EXERCISE: Output all records exactly, with no images.

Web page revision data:
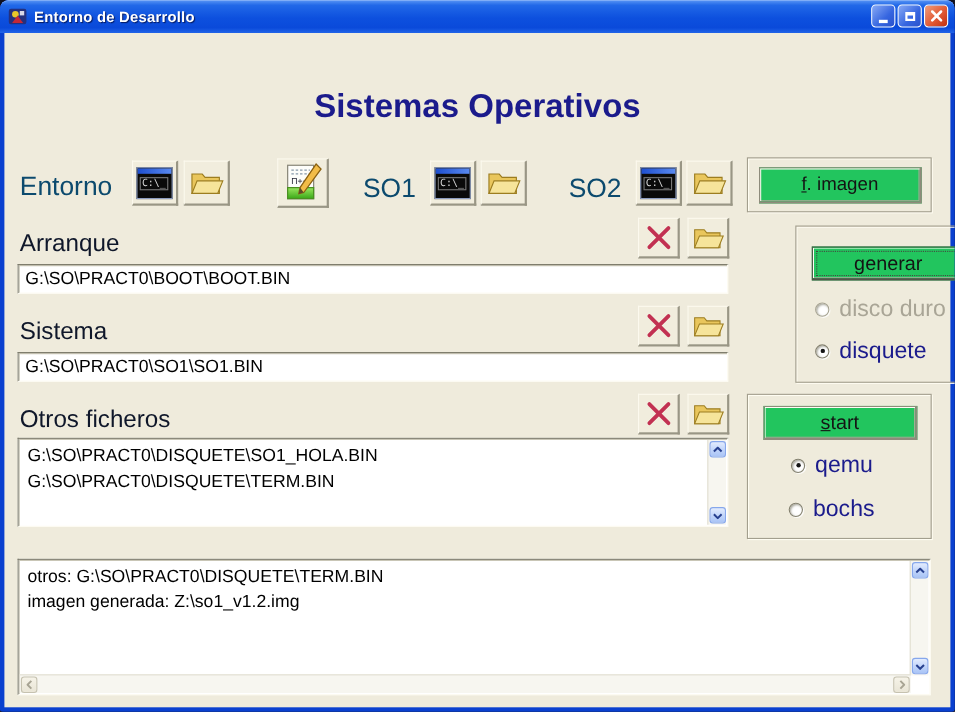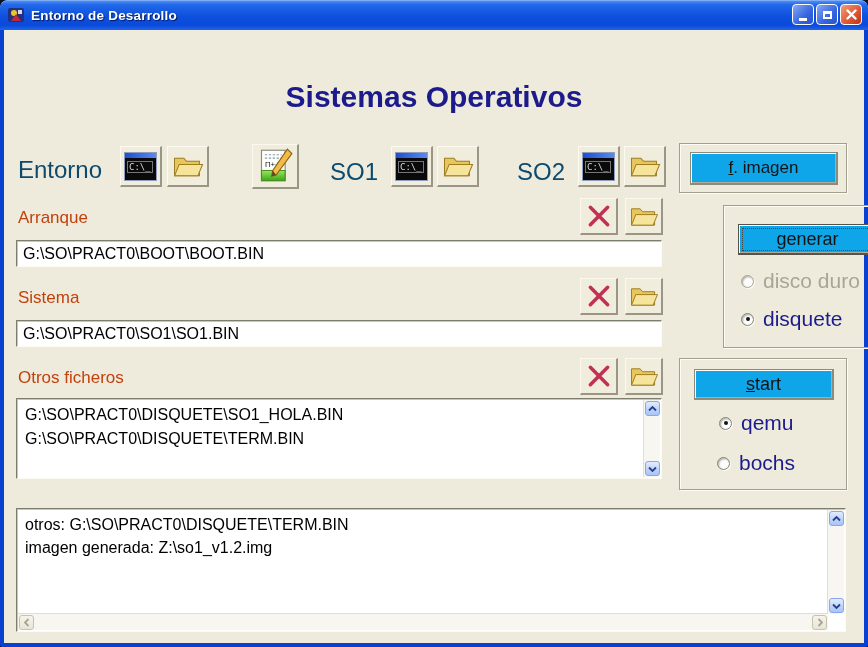--- a/index.html
+++ b/index.html
@@ -18,36 +18,36 @@
   .wbtn.minmax{background:linear-gradient(135deg,#87a9f5 0%,#3565e0 60%,#2a52cc 100%);}
   .wbtn.closeb{background:linear-gradient(135deg,#f09e7a 0%,#e25a35 55%,#c03010 100%);}
   .glyph-min{width:8px;height:3px;background:#fff;margin-top:10px;}
   .glyph-max{width:9px;height:8px;border:2px solid #fff;border-top-width:3px;}
 
   .client{position:absolute;left:4px;top:30px;width:860px;height:613px;background:#efebdc;}
 
   .app-title{position:absolute;left:0;top:50px;width:100%;text-align:center;
     font-size:30px;font-weight:bold;color:#1b1b8c;}
   .nav-label{position:absolute;font-size:24px;color:#0c4a6e;}
-  .sec-label{position:absolute;font-size:17px;color:#c2410c;}
+  .sec-label{position:absolute;font-size:22px;color:#0f172a;}
 
   .icon-btn{position:absolute;width:42px;height:41px;padding:0;cursor:pointer;
     background:#f1eddd;border:0;border-top:1px solid #fcf9ee;border-left:1px solid #fcf9ee;
     border-right:2px solid #999685;border-bottom:2px solid #999685;
     display:flex;align-items:center;justify-content:center;}
   .term-icon{display:block;width:33px;height:29px;background:#0a0a0a;
     border:1px solid #8d9dc0;position:relative;overflow:hidden;}
   .term-bar{display:block;height:5px;background:linear-gradient(90deg,#1e4fd0,#5a8af0);}
   .term-text{position:absolute;left:2px;top:8px;color:#d8d8d8;font-size:9px;
     font-family:"DejaVu Sans Mono",monospace;border:1px solid #777;padding:0 1px;}
 
   .groupbox{position:absolute;border:1px solid #a39f8e;
     box-shadow:1px 1px 0 #fffdf2, inset 1px 1px 0 #fffdf2;}
 
-  .push-btn{position:absolute;background:#0ea5e9;font-size:18px;color:#141414;cursor:pointer;
+  .push-btn{position:absolute;background:#22c55e;font-size:18px;color:#141414;cursor:pointer;
     border:1px solid #8e8b7b;border-right-width:2px;border-bottom-width:2px;
     box-shadow:inset 1px 1px 0 #fffdf4, inset -1px -1px 0 #aeab9a;}
   .push-btn.default{border-color:#55534a;outline:1px dotted #45453f;outline-offset:-5px;}
   .u{text-decoration:underline;}
 
   .text-input{position:absolute;height:27px;background:#fff;font-size:16px;color:#000;
     padding:2px 6px;border:1px solid;border-color:#7f7d6d #fdfbf1 #fdfbf1 #7f7d6d;
     box-shadow:inset 1px 1px 0 #c9c6b6;}
   .sunken{background:#fff;border:1px solid;border-color:#7f7d6d #fdfbf1 #fdfbf1 #7f7d6d;
     box-shadow:inset 1px 1px 0 #c9c6b6;}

TASK RESULT:
--- a/index.html
+++ b/index.html
@@ -18,36 +18,36 @@
   .wbtn.minmax{background:linear-gradient(135deg,#87a9f5 0%,#3565e0 60%,#2a52cc 100%);}
   .wbtn.closeb{background:linear-gradient(135deg,#f09e7a 0%,#e25a35 55%,#c03010 100%);}
   .glyph-min{width:8px;height:3px;background:#fff;margin-top:10px;}
   .glyph-max{width:9px;height:8px;border:2px solid #fff;border-top-width:3px;}
 
   .client{position:absolute;left:4px;top:30px;width:860px;height:613px;background:#efebdc;}
 
   .app-title{position:absolute;left:0;top:50px;width:100%;text-align:center;
     font-size:30px;font-weight:bold;color:#1b1b8c;}
   .nav-label{position:absolute;font-size:24px;color:#0c4a6e;}
-  .sec-label{position:absolute;font-size:17px;color:#c2410c;}
+  .sec-label{position:absolute;font-size:22px;color:#0f172a;}
 
   .icon-btn{position:absolute;width:42px;height:41px;padding:0;cursor:pointer;
     background:#f1eddd;border:0;border-top:1px solid #fcf9ee;border-left:1px solid #fcf9ee;
     border-right:2px solid #999685;border-bottom:2px solid #999685;
     display:flex;align-items:center;justify-content:center;}
   .term-icon{display:block;width:33px;height:29px;background:#0a0a0a;
     border:1px solid #8d9dc0;position:relative;overflow:hidden;}
   .term-bar{display:block;height:5px;background:linear-gradient(90deg,#1e4fd0,#5a8af0);}
   .term-text{position:absolute;left:2px;top:8px;color:#d8d8d8;font-size:9px;
     font-family:"DejaVu Sans Mono",monospace;border:1px solid #777;padding:0 1px;}
 
   .groupbox{position:absolute;border:1px solid #a39f8e;
     box-shadow:1px 1px 0 #fffdf2, inset 1px 1px 0 #fffdf2;}
 
-  .push-btn{position:absolute;background:#0ea5e9;font-size:18px;color:#141414;cursor:pointer;
+  .push-btn{position:absolute;background:#22c55e;font-size:18px;color:#141414;cursor:pointer;
     border:1px solid #8e8b7b;border-right-width:2px;border-bottom-width:2px;
     box-shadow:inset 1px 1px 0 #fffdf4, inset -1px -1px 0 #aeab9a;}
   .push-btn.default{border-color:#55534a;outline:1px dotted #45453f;outline-offset:-5px;}
   .u{text-decoration:underline;}
 
   .text-input{position:absolute;height:27px;background:#fff;font-size:16px;color:#000;
     padding:2px 6px;border:1px solid;border-color:#7f7d6d #fdfbf1 #fdfbf1 #7f7d6d;
     box-shadow:inset 1px 1px 0 #c9c6b6;}
   .sunken{background:#fff;border:1px solid;border-color:#7f7d6d #fdfbf1 #fdfbf1 #7f7d6d;
     box-shadow:inset 1px 1px 0 #c9c6b6;}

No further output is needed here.